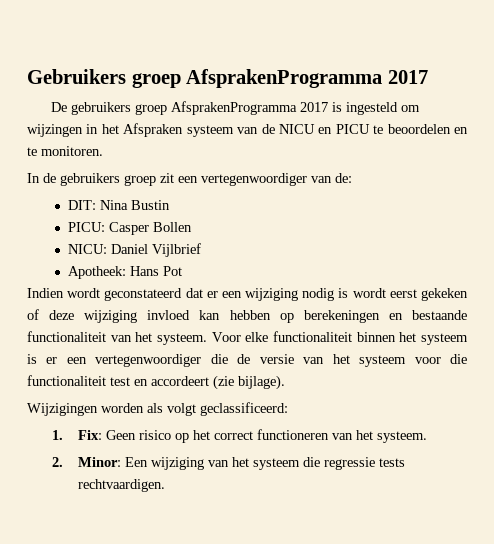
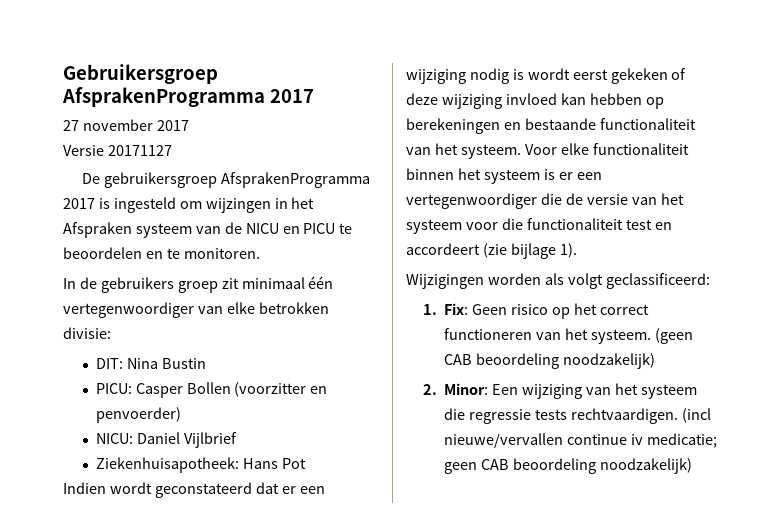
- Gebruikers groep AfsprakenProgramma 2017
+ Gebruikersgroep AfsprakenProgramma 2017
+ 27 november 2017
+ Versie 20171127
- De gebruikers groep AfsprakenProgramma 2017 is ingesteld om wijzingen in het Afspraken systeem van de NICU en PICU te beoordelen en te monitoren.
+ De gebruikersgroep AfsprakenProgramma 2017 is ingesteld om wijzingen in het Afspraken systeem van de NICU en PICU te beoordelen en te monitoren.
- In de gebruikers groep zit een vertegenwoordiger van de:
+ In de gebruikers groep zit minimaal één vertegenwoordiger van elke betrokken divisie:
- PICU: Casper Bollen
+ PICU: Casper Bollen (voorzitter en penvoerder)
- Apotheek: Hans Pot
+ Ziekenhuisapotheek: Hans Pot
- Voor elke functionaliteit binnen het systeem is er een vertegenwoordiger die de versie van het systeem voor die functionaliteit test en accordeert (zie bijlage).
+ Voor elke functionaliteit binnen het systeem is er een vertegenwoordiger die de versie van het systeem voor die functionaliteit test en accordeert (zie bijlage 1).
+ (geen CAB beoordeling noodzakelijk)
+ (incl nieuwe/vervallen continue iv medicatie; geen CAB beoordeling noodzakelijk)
··········
-- YOUR INSTRUCTIONS --
Your job is to repeat every entry exactly, keeping all pictures out of the copy.

-- TASK RESULT --
- Gebruikers groep AfsprakenProgramma 2017
+ Gebruikersgroep AfsprakenProgramma 2017
+ 27 november 2017
+ Versie 20171127
- De gebruikers groep AfsprakenProgramma 2017 is ingesteld om wijzingen in het Afspraken systeem van de NICU en PICU te beoordelen en te monitoren.
+ De gebruikersgroep AfsprakenProgramma 2017 is ingesteld om wijzingen in het Afspraken systeem van de NICU en PICU te beoordelen en te monitoren.
- In de gebruikers groep zit een vertegenwoordiger van de:
+ In de gebruikers groep zit minimaal één vertegenwoordiger van elke betrokken divisie:
- PICU: Casper Bollen
+ PICU: Casper Bollen (voorzitter en penvoerder)
- Apotheek: Hans Pot
+ Ziekenhuisapotheek: Hans Pot
- Voor elke functionaliteit binnen het systeem is er een vertegenwoordiger die de versie van het systeem voor die functionaliteit test en accordeert (zie bijlage).
+ Voor elke functionaliteit binnen het systeem is er een vertegenwoordiger die de versie van het systeem voor die functionaliteit test en accordeert (zie bijlage 1).
+ (geen CAB beoordeling noodzakelijk)
+ (incl nieuwe/vervallen continue iv medicatie; geen CAB beoordeling noodzakelijk)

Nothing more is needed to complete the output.